Friday, January 20, 2012

Sam Shepard-Nightwalk



I’m on a field as the sun rises. The long sweet grass licks my legs like snake tongues. A meadowlark keeps her distance, hiding her nest. I’m reminded of a dirty joke. There in the middle of the field with the sun rising a dirty joke plays on my mind. I shake it off. I got nothing against sex but I’m after something else. It keeps forcing its way in so I let it in. Tits and ass flash across my mind. The sky is golden pink. Like skin. A young deer bounds off toward the edge of the forest. The joke passes. It’s replaced by a song. Piano ringing through my ears. I’m no match for my imagination.
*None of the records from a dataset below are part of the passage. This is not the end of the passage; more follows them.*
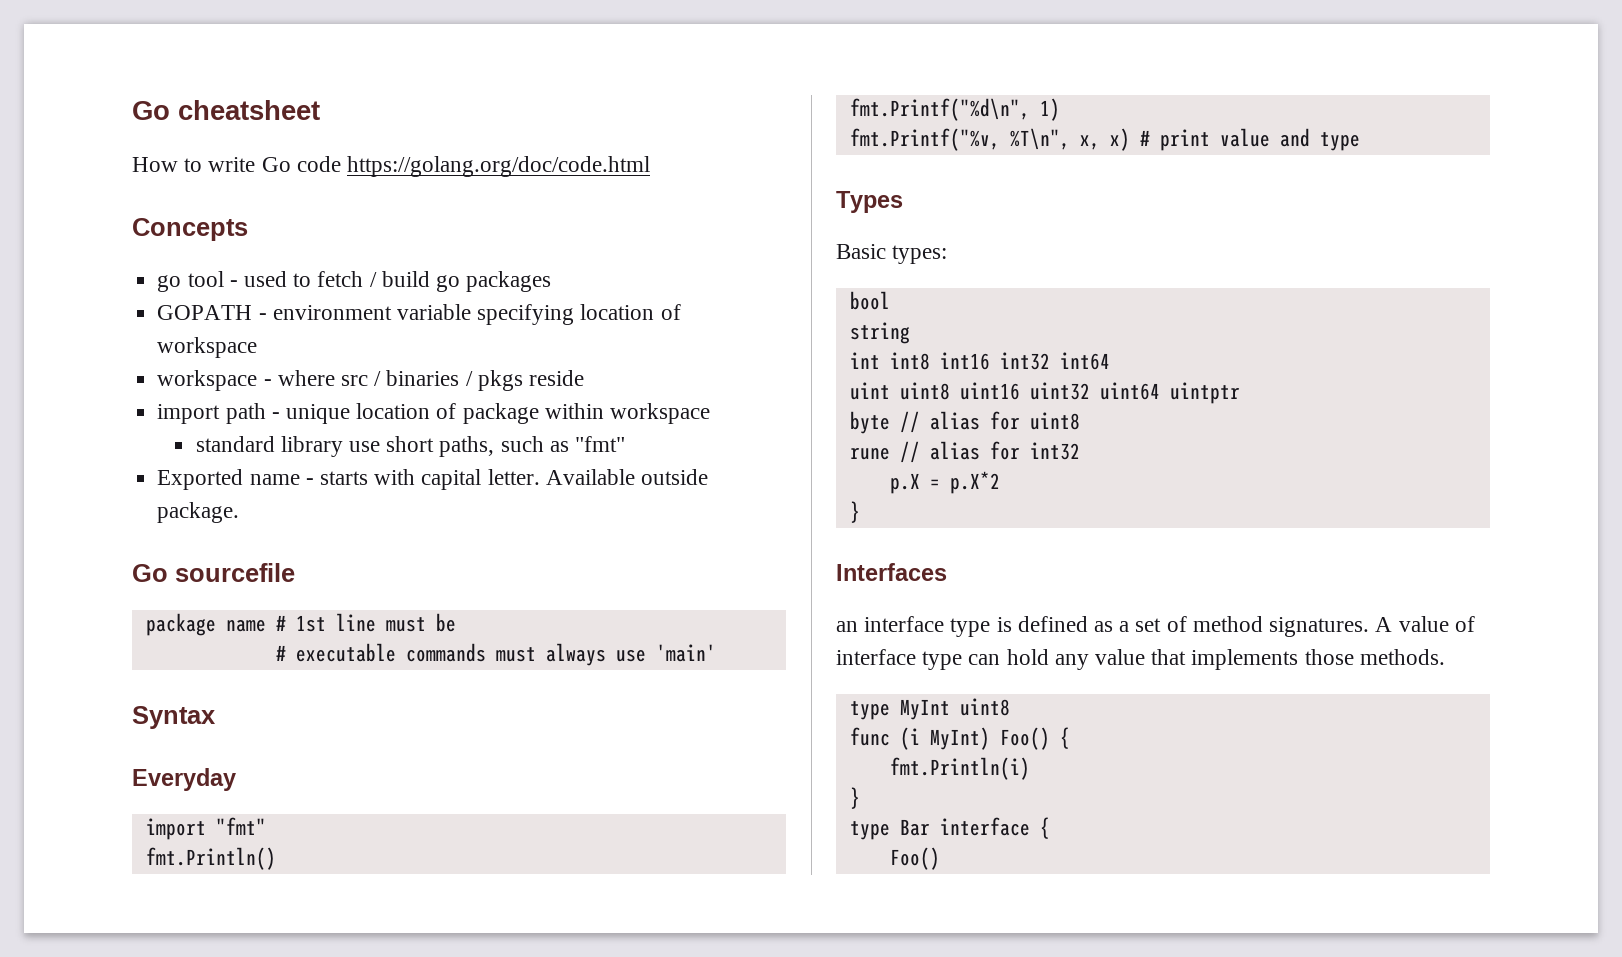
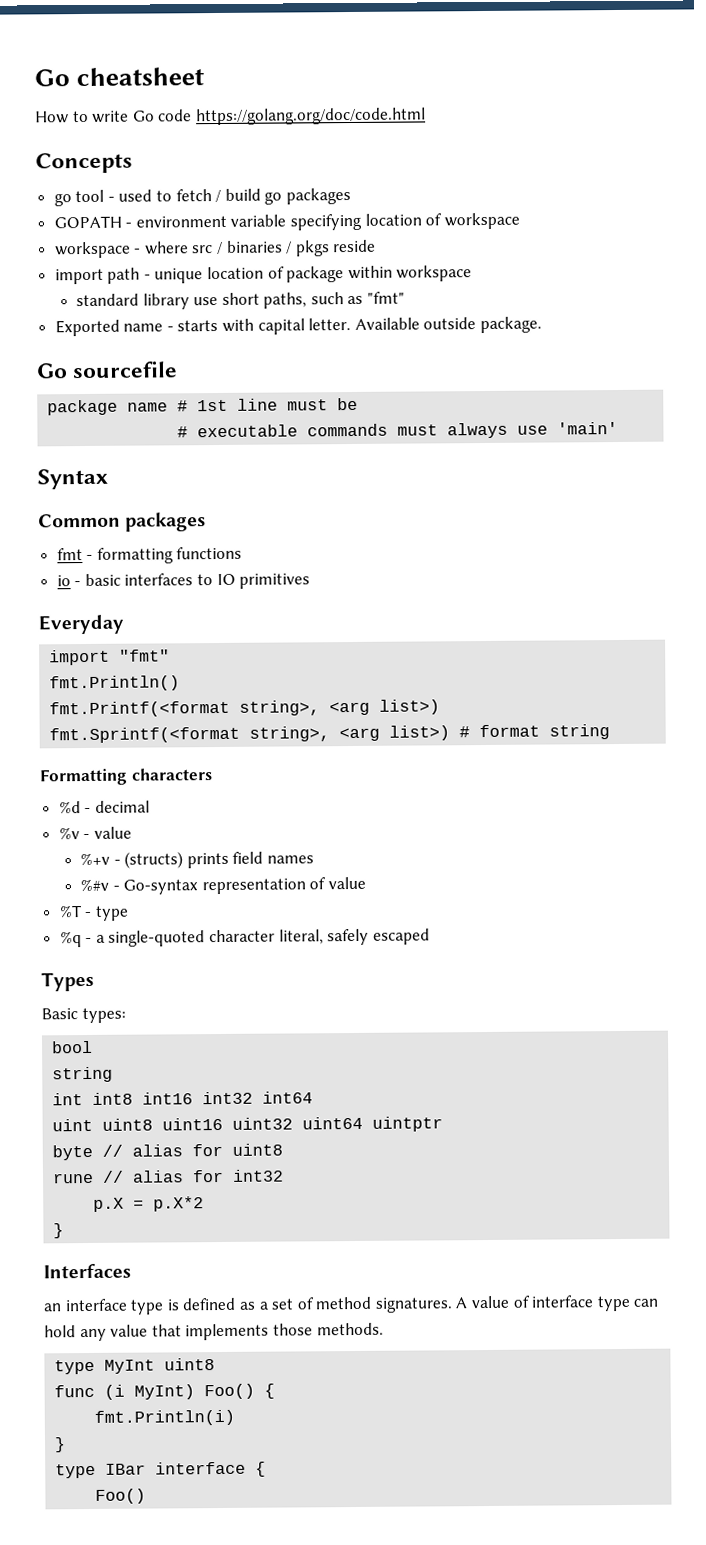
[132,768,236,791] [145,817,266,840] [145,847,276,870] [849,98,1060,121] [849,128,1360,151] Everyday // import "fmt" // fmt.Println() // fmt.Printf("%d\n", 1) // fmt.Printf("%v, %T\n", x, x) # print value and type -> [38,512,207,532] [56,546,243,564] [56,573,311,589] [38,614,124,635] [49,649,171,666] [49,675,181,692] [49,699,441,718] [49,724,611,744] [39,768,213,786] [58,800,150,814] [58,826,132,840] [79,851,314,869] [79,876,366,895] [58,905,129,921] [59,928,430,948] Common packages // fmt - formatting functions // io - basic interfaces to IO primitives // Everyday // import "fmt" // fmt.Println() // fmt.Printf(<format string>, <arg list>) // fmt.Sprintf(<format string>, <arg list>) # format string // Formatting characters // %d - decimal // %v - value // %+v - (structs) prints field names // %#v - Go-syntax representation of value // %T - type // %q - a single-quoted character literal, safely escaped
[899,819,930,836] Bar -> [105,1463,147,1475] IBar

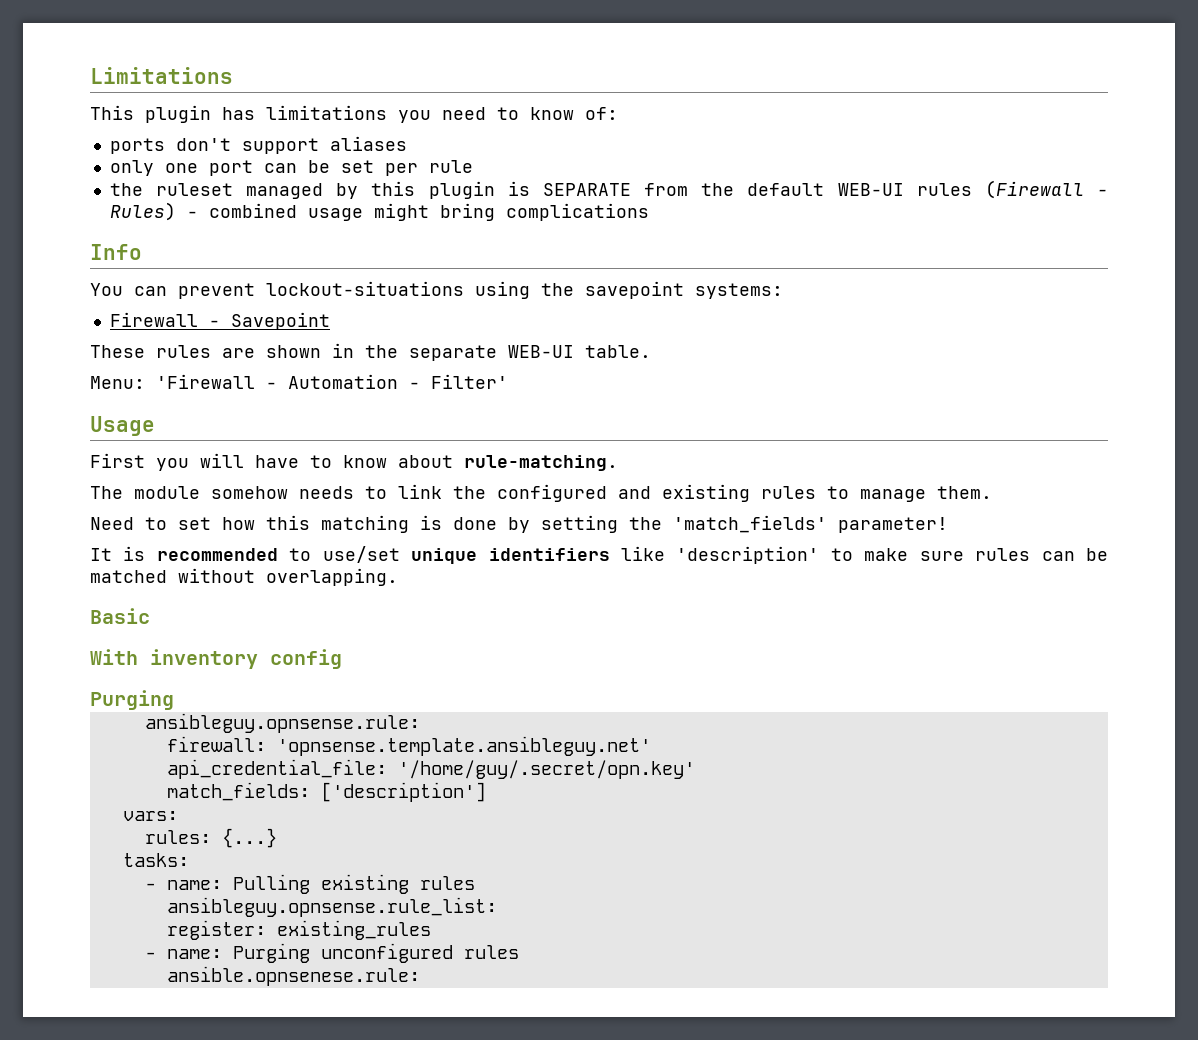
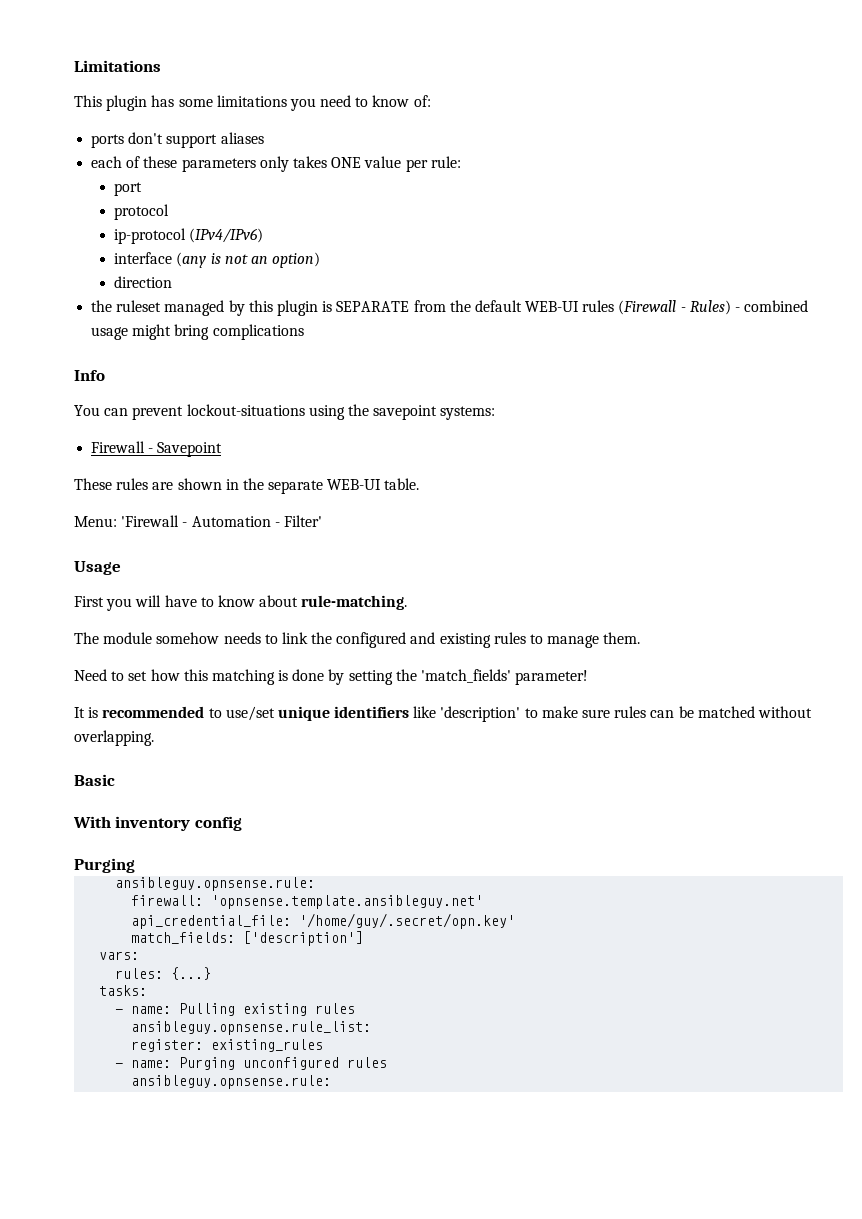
(255, 113) none -> [178,99,213,107] some
[109,160,473,176] only one port can be set per rule -> [91,156,461,172] [114,182,143,196] [114,204,170,220] [114,228,264,244] [114,252,321,268] [114,276,173,288] each of these parameters only takes ONE value per rule: // port // protocol // ip-protocol (IPv4/IPv6) // interface (any is not an option) // direction
[166,966,420,986] ansible.opnsenese.rule: -> [131,1075,332,1089] ansibleguy.opnsense.rule:

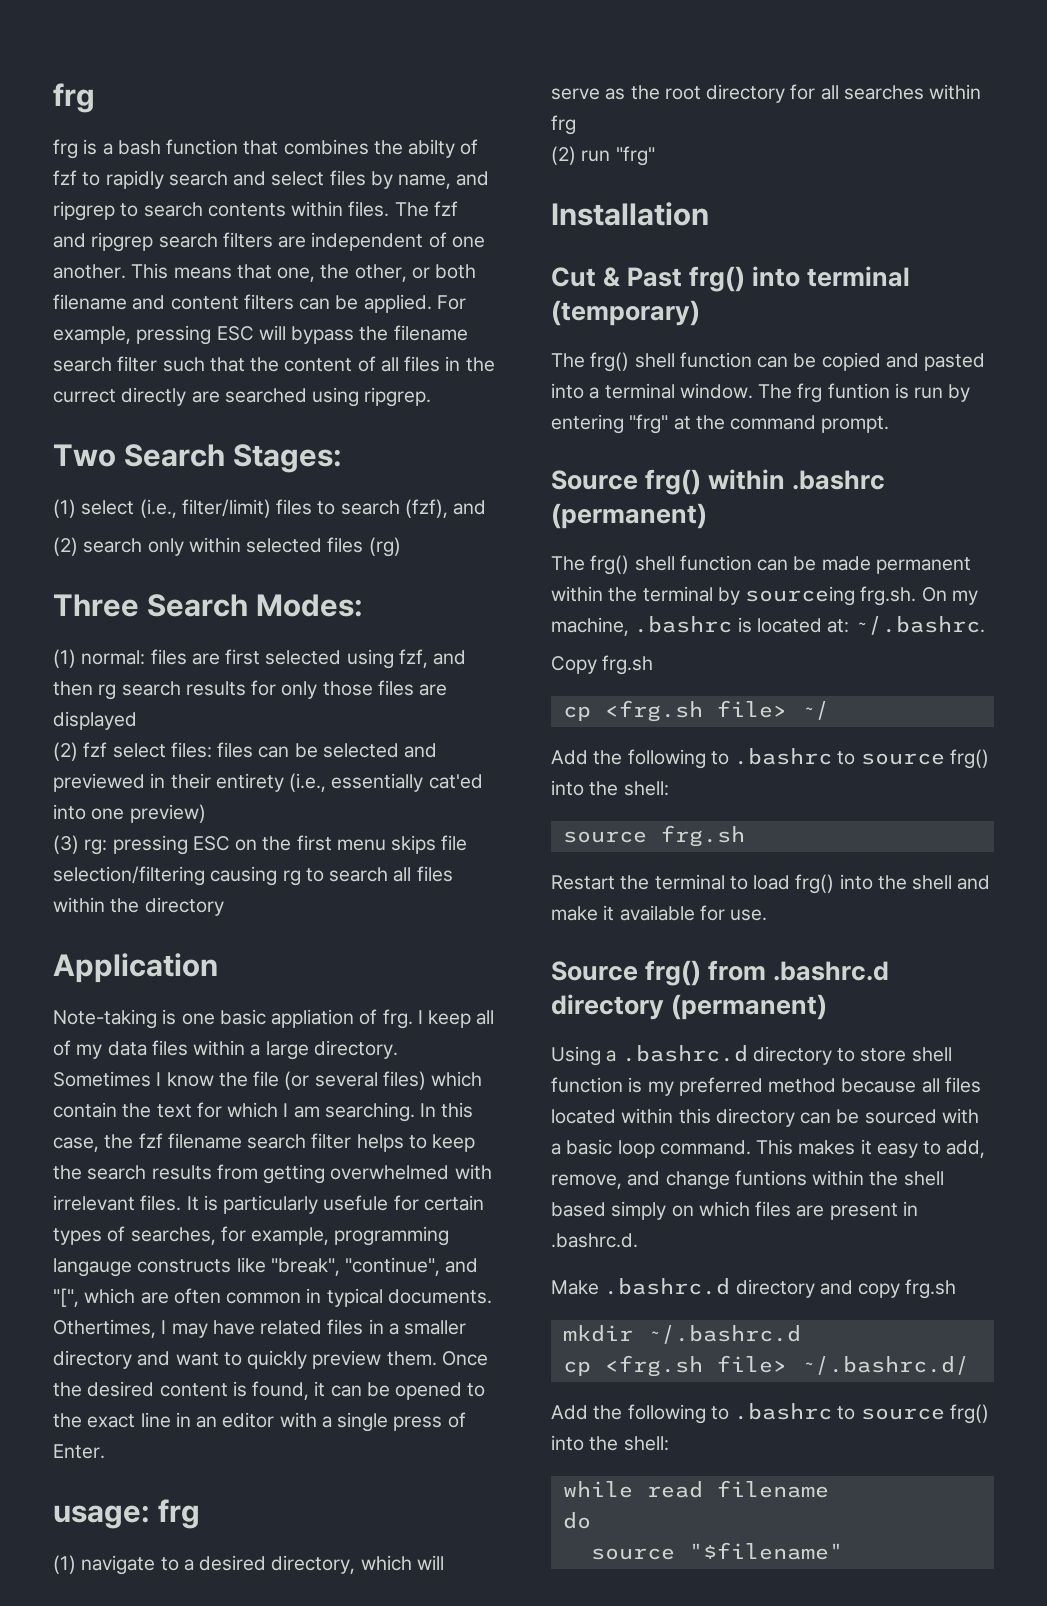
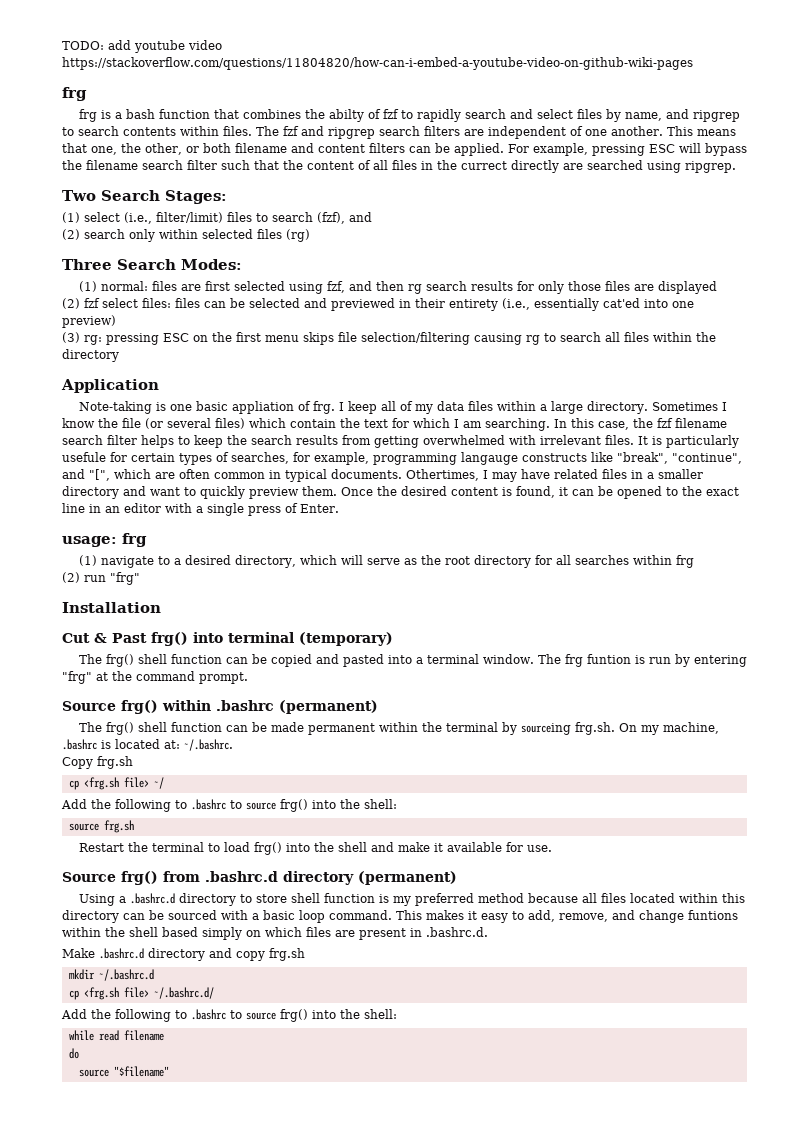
(53, 98) none -> [62,40,222,53] [62,57,693,70] TODO: add youtube video https://stackoverflow.com/questions/11804820/how-can-i-embed-a-youtube-video-on-github-wiki-pages //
The damp morning oozes into my boots and soaks my socks. It’s much different now from when I started out. It changes from moment to moment. Still I keep walking toward a clump of saplings. The idea of hot coffee and toast puts me in conflict. A wish to go back to the warm kitchen. Strange birds set up a song, warning each other of my coming. I’m a stranger here. Then everything leaves me at once. I’m left in an empty body. The sun splashes into my face. What was my reason for coming? I must’ve just wandered out here from my bed without a plan. Now I’m in the future of my day. I see myself having a good time later. I have to get this walk over with so I can have a good time. I turn to go back but it looks the same as when I started. The sun’s just rising. The grass licking my legs. The dirty joke. I try to remember where I started. I go back too far. Before I was born. A star. An angel. A demon. Something glittering through time. This is a whole new day and already I’m lost.


first performed in 1973, as part of a collective theatre piece written with Megan Terry and Jean-Claude van Itallie, for Joseph Chaikin's Open Theater.